Rayco Mederos | Foto: sporthuesca.com - C.Pascual
El asunto Rayco ha tenido una vida tan breve como cortas son las patas de la mentira. El club cerró la crisis con celeridad y la marcha fulminante de quien hasta la semana pasada fuese el preparador físico del Huesca. Y trató de brindar una salida decorosa a quien había filtrado información azulgrana, es decir, de consumo exclusivamente propio, a Las Palmas Atlético para el partido del domingo pasado. El canario ejerció de ‘garganta profunda’ para, al menos, un club ajeno. Una actitud tan grave como para justificar la decisión de la entidad y que conduce a una reflexión a varios niveles.
Rayco Mederos | Foto: sporthuesca.com - C.Pascual
Rayco Mederos | Foto: sporthuesca.com – C.Pascual

La torpeza infinita de Rayco, sorprendido con las manos en la masa por el propio Luis García Tevenet, deja en un plano alejado la buena labor que había desarrollado desde junio.

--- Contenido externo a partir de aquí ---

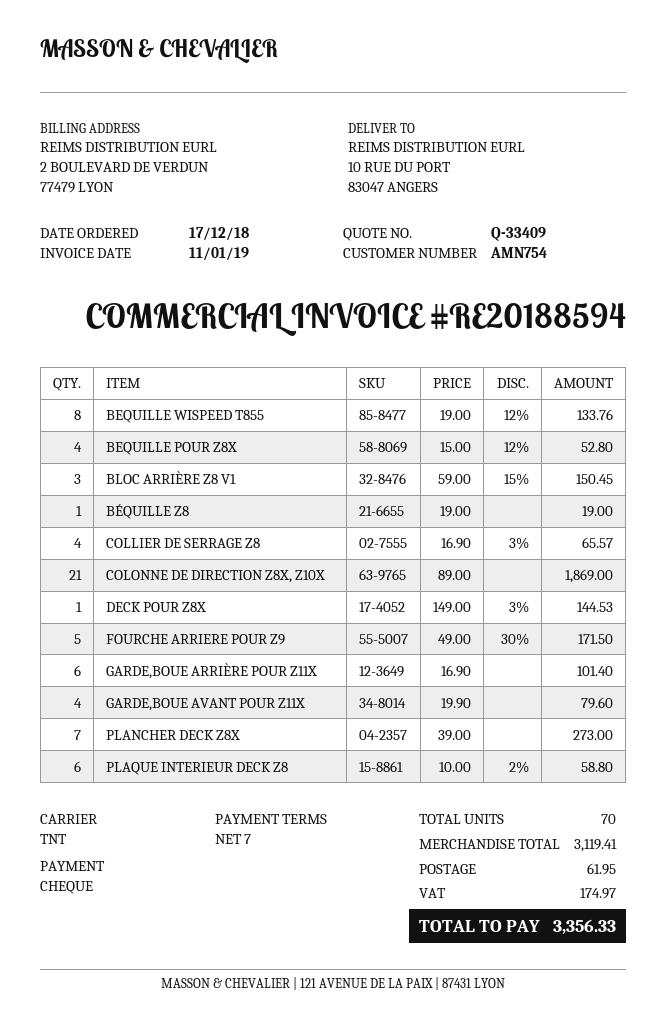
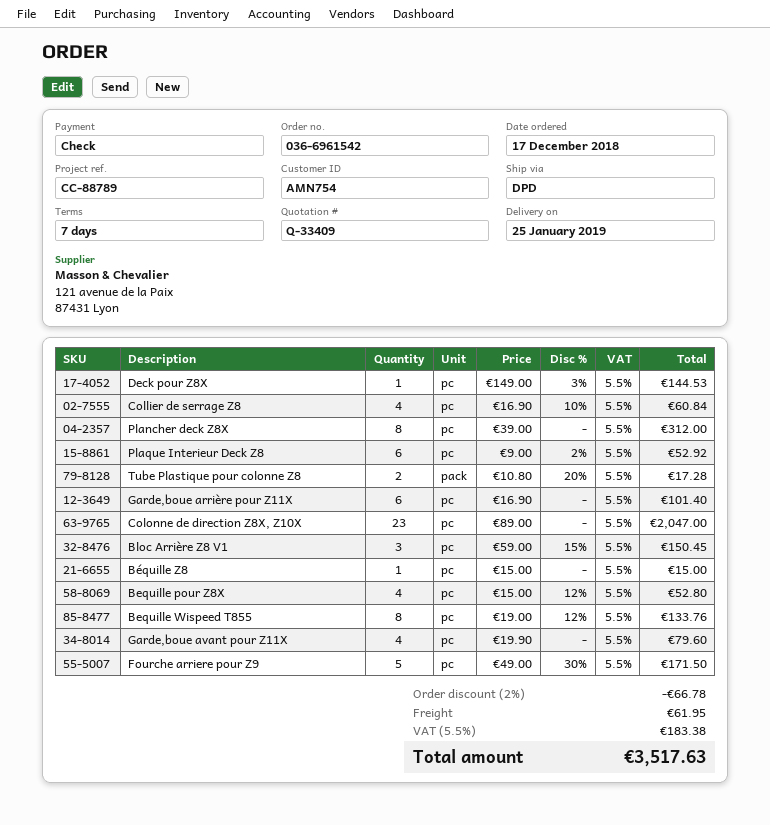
shipping method: TNT -> DPD
BÉQUILLE Z8: 1 x 19.00 = 19.00 -> 1 x 15.00 = 15.00
COLLIER DE SERRAGE Z8: 4 x 16.90 - 3% = 65.57 -> 4 x 16.90 - 10% = 60.84
COLONNE DE DIRECTION Z8X, Z10X: 21 x 89.00 = 1869.00 -> 23 x 89.00 = 2047.00
PLANCHER DECK Z8X: 7 x 39.00 = 273.00 -> 8 x 39.00 = 312.00
PLAQUE INTERIEUR DECK Z8: 6 x 10.00 - 2% = 58.80 -> 6 x 9.00 - 2% = 52.92
Tube Plastique pour colonne Z8: none -> 2 x 10.80 - 20% = 17.28
discount: none -> 2% = 66.78
tax: 174.97 -> 183.38
total: 3356.33 -> 3517.63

El Huesca es en abril un avión de cuatro hélices que vuela sin oposición hacia el primer puesto del grupo. Apenas ha sufrido lesiones relevantes durante los nueve últimos meses y los resultados no exigen más explicaciones. Además, se trataba de un tipo querido y respetado por los futbolistas. Si le pudo el amor a la tierra o si se trata de un engañador profesional solo lo sabe él. En todo caso, curiosa implicación la del interpelado en un momento trascendente para la historia del club. Decepcionante su desempeño cuando la fidelidad es un valor básico en cualquier relación humana, laboral o de barra de bar.

¿Filtran los clubes información interesada a los medios informativos? Sí. ¿Les perjudica? No suele. Para comunicar una situación tan anómala, el club y Rayco Mederos optaron por una vía común que se reveló confusa. Se tiñó su cese de decisión auspiciada por motivos personales y solo se deslizaron desavenencias entre el preparador físico y tanto Tevenet como el director deportivo, Luis Helguera. Claro que pudo haberlas. Y entre Tevenet y Ojeda, Tevenet y Lasaosa, Tevenet y su compañía de seguros… Se trata de diferencias comunes en el funcionamiento de un equipo de fútbol. En la discrepancia se encuentra el entendimiento.

“Mederos es historia breve y emborronada en el Huesca, cerrándose un capítulo que no debería tener más trascendencia de la debida”

Tevenet y Rayco en Leioa | Foto: sporthuesca.com - C.Pascual
Tevenet y Rayco en Leioa | Foto: sporthuesca.com – C.Pascual

Había algo más, tenía que haberlo. Y lo reveló Pablo Barrantes en Cope Huesca primero y después en SPORTHUESCA.com. Para que luego se dude del papel de los periodistas y de la valía de los medios digitales. Fue un periodista quien arrojó luz sobre el caso y desarrolló una cronología de los acontecimientos que situó a los aficionados del Huesca ante la verdad. De esta manera se asignaron los papeles de buenos y malos con justicia y datos objetivos. Tan mal ha lidiado en el pasado el consejo de administración con errores propios y sucesos desagradables, en primer lugar para él mismo, que resultaba sencillo caer en la tentación de considerar a Rayco inocente y víctima de una conspiración por váyase a saber qué motivos.

También se comprenden la actitud fría y distante de Tevenet en la rueda de prensa del viernes cuando se le preguntó por Rayco y su evolución a ángel vengador tras derrotar a Las Palmas Atlético para dejar caer que este había obtenido información privilegiada. Es humano, más civilizado que haber despotricado del preparador físico de puertas afuera. Mederos es historia breve y emborronada en el Huesca, cerrándose un capítulo que no debería tener más trascendencia de la debida. Los jugadores respondieron a esta tesis metiéndole cuatro a los amarillos. Marcos Marcén dirigió el calentamiento y a los suplentes y las diferencias de unos y otros pesaron más que un archivo de vídeo remitido a la otra punta del país.